How to Deal with Men’s Sexual Dysfunctions Caused by Diabetes


Impotence

Many men are more afraid of the possibility of impotence than they are of the side effects of diabetes. Impotence, defined as the inability to achieve or sustain an erection sufficient for sexual function, is a problem not just of diabetics but of all men. When a diabetic man suffers from impotence, the cause may or may not be related to the physicality of diabetes. In fact, the major cause of impotence in all men is psychological: tension, fear of the failure to perform sexually (often called performance anxiety), guilt, de­pression, grief—almost anything that preys on the mind.

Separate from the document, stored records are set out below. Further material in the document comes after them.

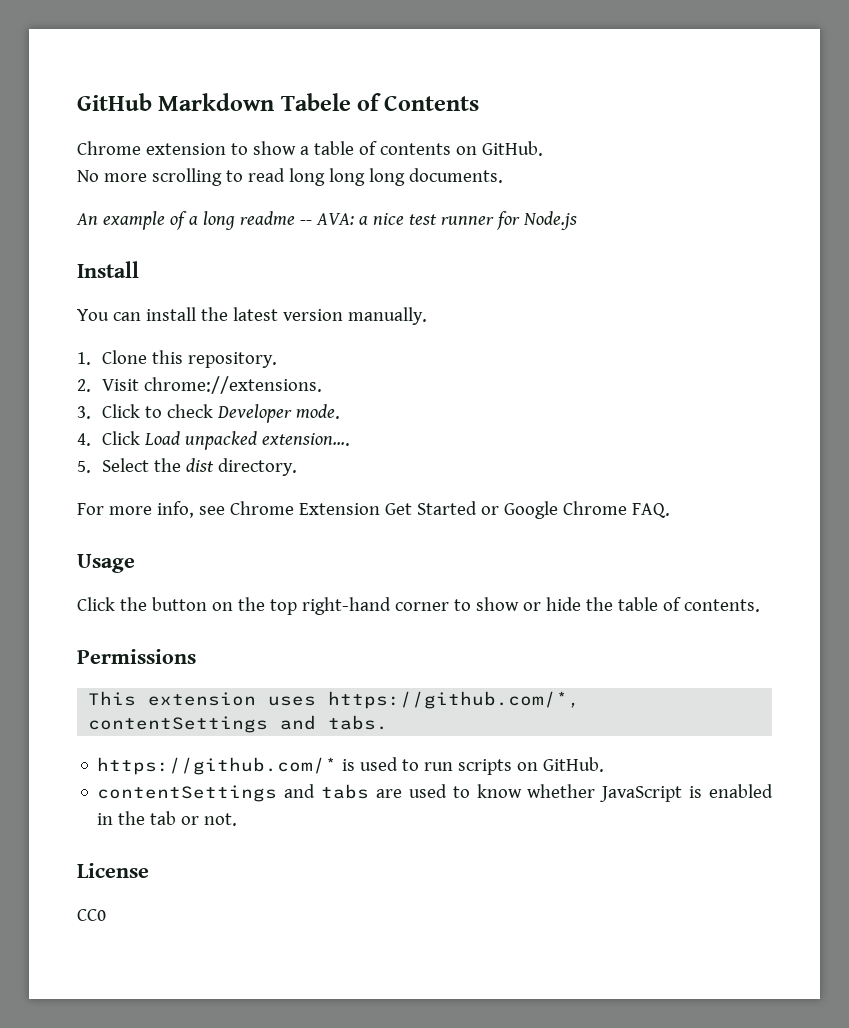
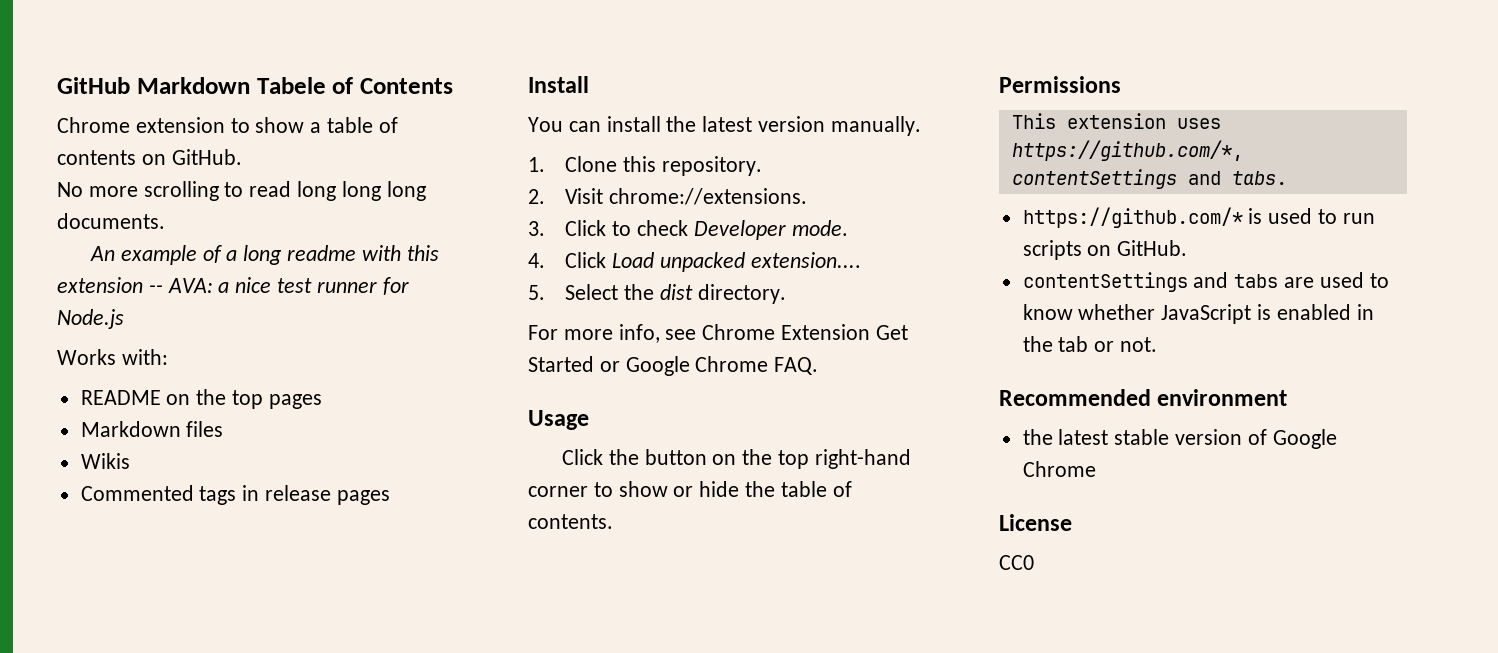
(295, 218) none -> [361,245,439,261] [57,277,143,293] with this extension
(577, 220) none -> [57,349,168,365] [80,389,322,409] [80,421,224,437] [80,453,130,469] [80,485,390,505] // Works with: // README on the top pages // Markdown files // Wikis // Commented tags in release pages
(238, 819) none -> [999,389,1288,406] [1022,429,1337,449] [1022,461,1096,477] // Recommended environment // the latest stable version of Google Chrome

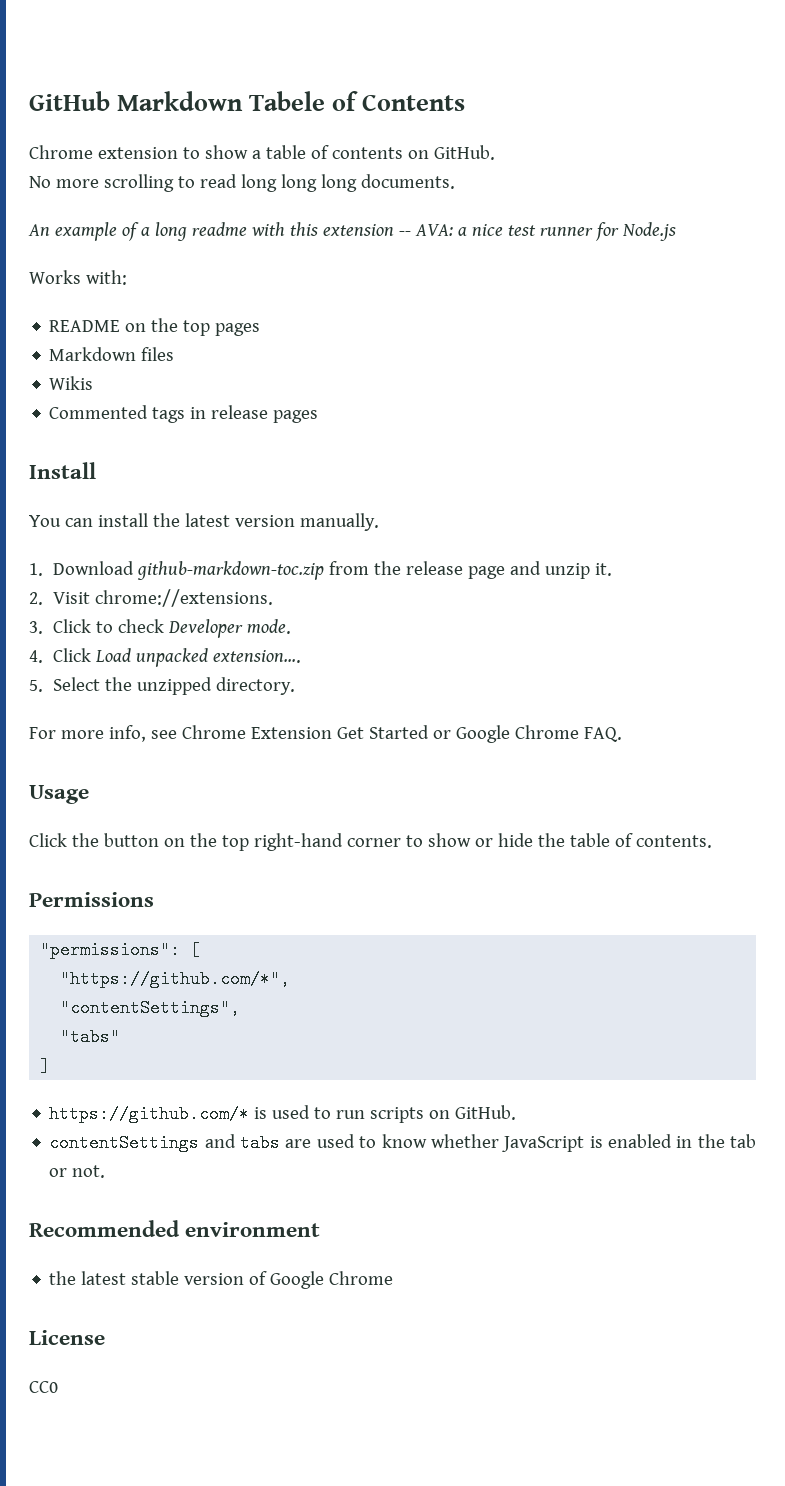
[565,156,762,176] Clone this repository. -> [52,561,612,580] Download github-markdown-toc.zip from the release page and unzip it.
[659,284,693,300] dist -> [136,677,212,695] unzipped
[1011,113,1221,129] [1011,140,1243,161] [1011,169,1287,189] This extension uses https://github.com/*, contentSettings and tabs. -> [40,941,201,959] [60,970,291,988] [60,999,241,1017] [60,1028,121,1046] [40,1057,51,1075] "permissions": [ // "https://github.com/*", // "contentSettings", // "tabs" // ]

In terms of physical causes of impotence, some are directly related to diabetes and some are not. Most diabetic impotence does not appear until a man has had the disease for many years, and then it is more likely to occur when the diabetes has not been well-controlled for a long time. No one knows exactly why impo­tence is associated with diabetes, but many physicians believe it is a form of neuropathy. Nerves that control erection are damaged as a result of chronically high levels of blood glucose. These nerves control tiny valves in blood vessels leading to and from the penis. When the valves open as a result of sexual stimulation, blood fills the vessels of the penis. They then close and trap the blood there, stiffening the penis. If the nerves that control these valves are damaged, erection is impossible. A major nondiabetic cause of impotence is the hardening or occluding of the vessels that supply blood to the penis, thus preventing a sufficient amount of blood flow to stiffen it.

Mens Sexual Dysfunctions

Impotence is not a sudden occurrence. Most men notice that over time, their erection is not as hard as it used to be, or they can­not sustain it for long enough. Sexual desire is not diminished at all, which is what makes impotence so frustrating.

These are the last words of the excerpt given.